Pete Buttigieg’s first-choice share increases 5 points, followed by a 3-point bump for Bernie Sanders.
Joe Biden loses 5 points, now trails Sanders by 1 point.
Most Democrats are worried about 2020, while most Republicans are confident.
Former South Bend Mayor Pete Buttigieg of Indiana and Sen. Bernie Sanders (I-Vt.) are seeing their national stock rise in the wake of Monday’s Iowa caucuses as former Vice President Joe Biden bleeds support, leaving him and Sanders effectively tied for front-runner status.
According to Morning Consult surveys of roughly 2,500 Democratic primary voters conducted each of the past three days, Buttigieg’s first-choice support nationwide rose 5 percentage points since Monday, to 12 percent. During that time, Biden’s first-choice support fell 5 points, ending at 24 percent on Wednesday, placing him 1 point below Sanders, statistically tied within the surveys’ 2-point margins of error.
The majority of the movement for Buttigieg and Biden came in surveys conducted Wednesday, as the picture became clearer about who won Iowa’s caucuses after a failure in the Iowa Democratic Party’s caucus-night reporting system Monday. On Tuesday evening, the state party began releasing results, and by Wednesday afternoon, 85 percent of precincts had reported, showing Buttigieg and Sanders vying for first place, followed by Sen. Elizabeth Warren (D-Mass.) and then Biden.
While Biden’s support fell in daily tracking, a separate Morning Consult poll conducted Feb. 4-5 found Democratic primary voters only slightly more likely to say they were more inclined to support Sanders than the former vice president following the Iowa results, 52 percent to 48 percent.
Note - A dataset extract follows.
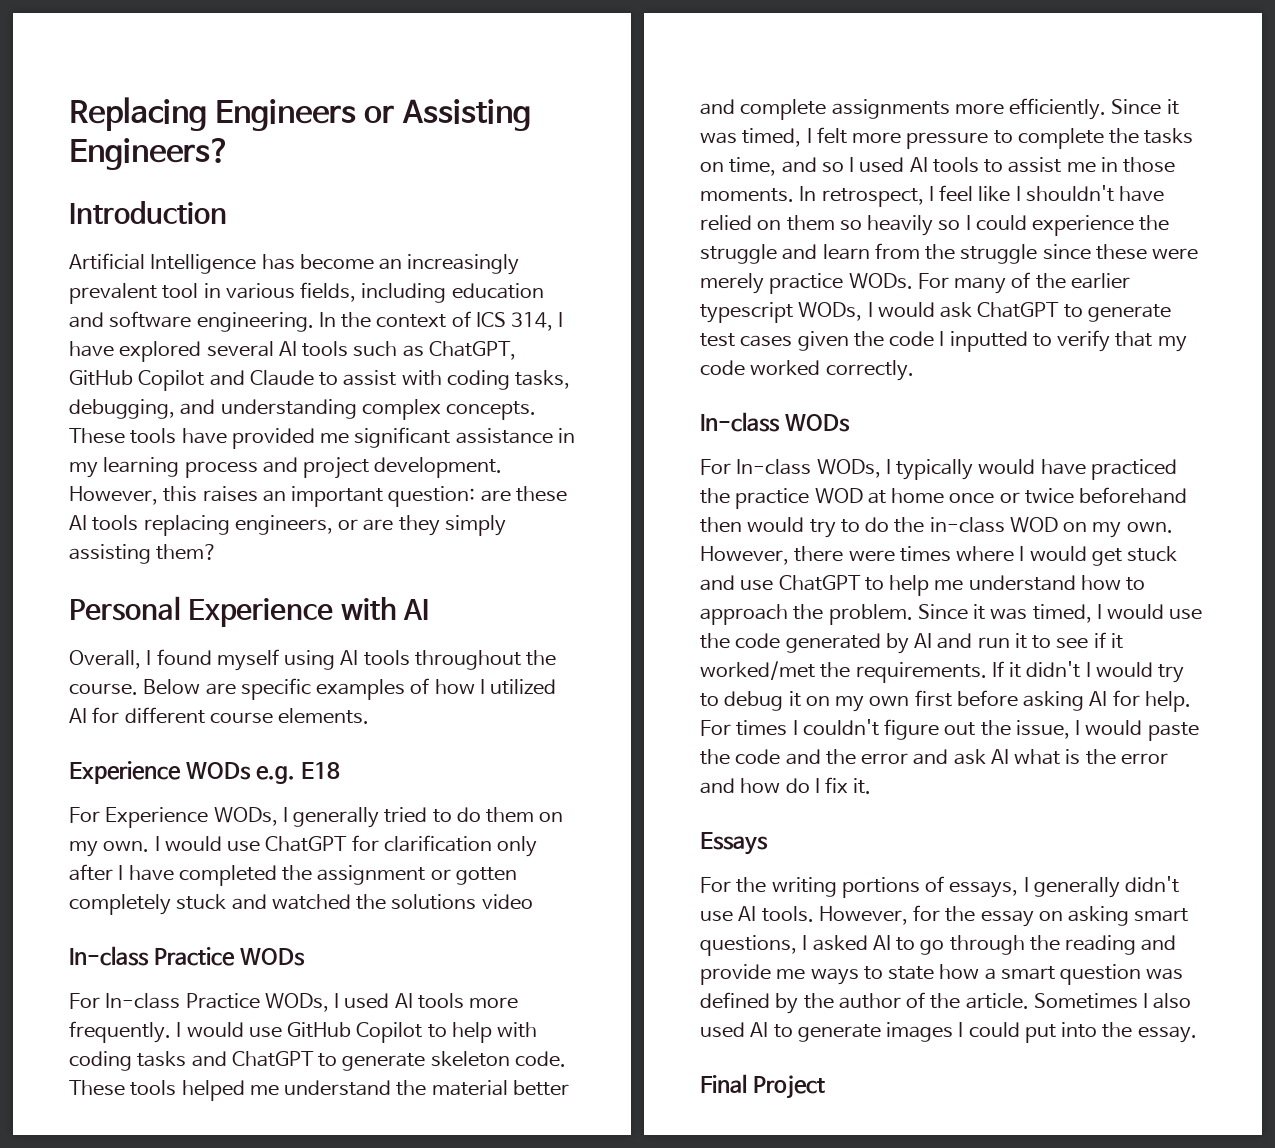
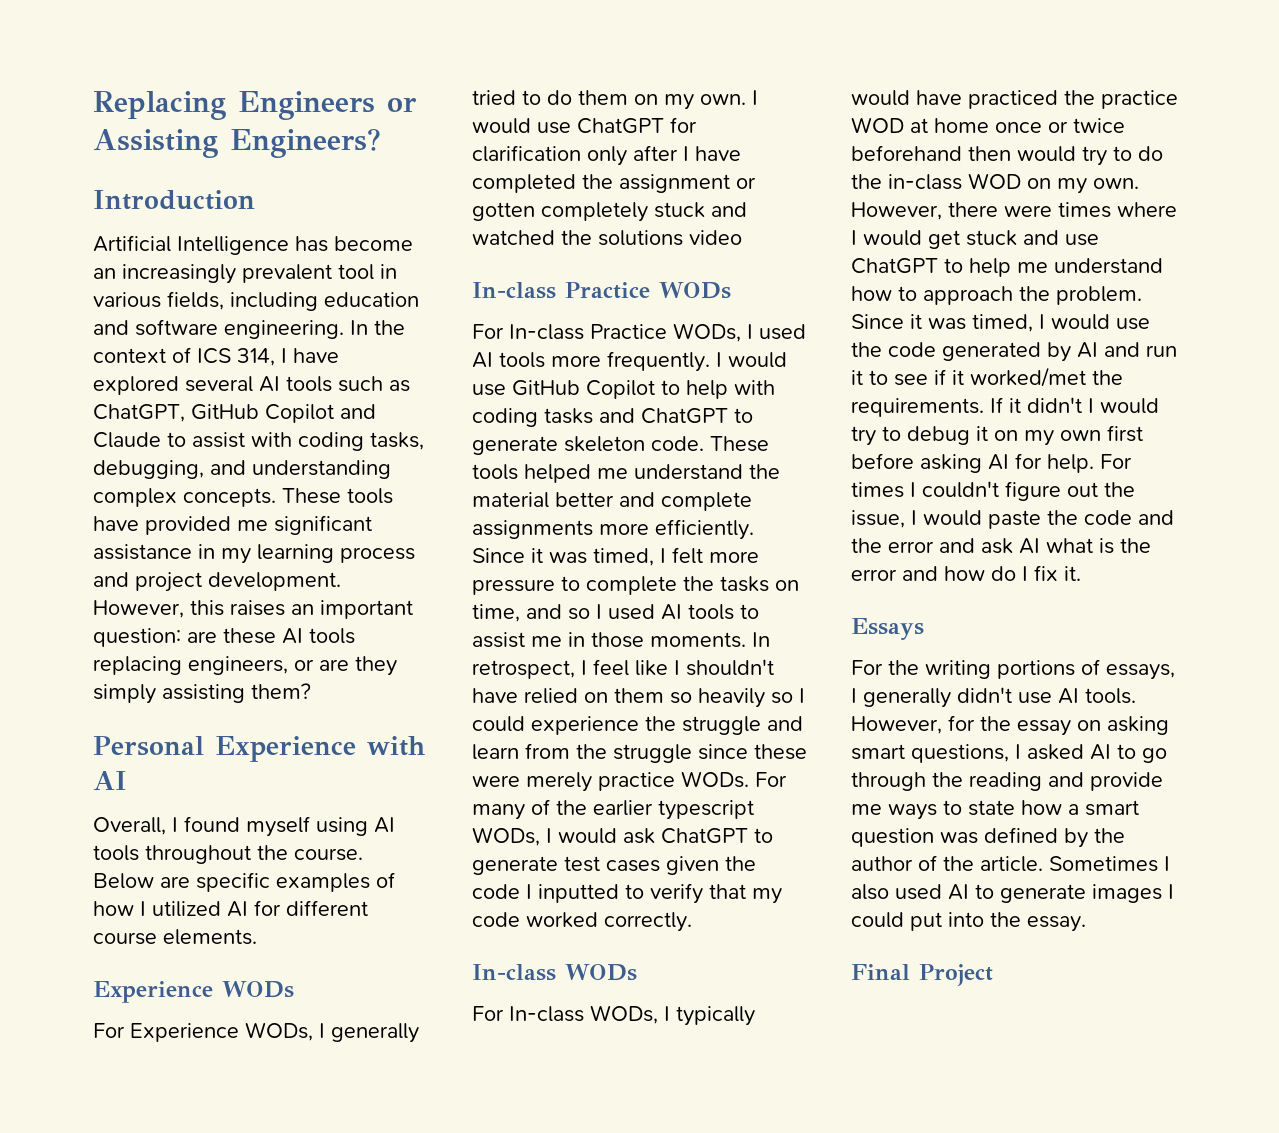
- Experience WODs e.g. E18
+ Experience WODs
The poll found a similar gap between Warren and Buttigieg (41 percent to 38 percent), within the sample’s 3-point margin of error.
By a margin of 12 points, Democratic primary voters said they were less likely after Iowa to back Sen. Amy Klobuchar (D-Minn.), whose 3 percent first-choice support nationwide went unchanged after her apparent fifth-place showing in the caucuses.
While Iowa Democrats’ struggles in tabulating the results from its first-in-the-nation caucuses has prompted many in the party to question whether the state should continue its leading role in the nominating contests, that debate doesn’t appear to be weighing particularly heavily on the minds of primary voters themselves, with the greatest share (43 percent) expressing no opinion about whether Iowa should continue to go first. Though Democratic primary voters don’t have strong feelings about whether Iowa should keep its place, a plurality (47 percent) said the Democratic Party should eliminate caucuses.
Looking ahead to November, Democrats are significantly more bearish than their GOP counterparts.
Democratic voters are nearly twice as likely to say they’re worried about the election than Republicans (65 percent to 33 percent). Compared to the GOP, Democrats were 29 points less likely to say they’re confident about 2020. And just over a third of Democrats said they were happy about the 2020 election, compared to 61 percent of Republicans.
That confidence, or lack thereof, among Democrats was reflected in who they think will win in November — Trump or the Democratic nominee. By a 14-point margin, Republicans were more likely to say Trump will win than Democrats were to say their nominee would triumph. Among voters overall, 46 percent said Trump will win and 36 percent said the Democratic nominee will win.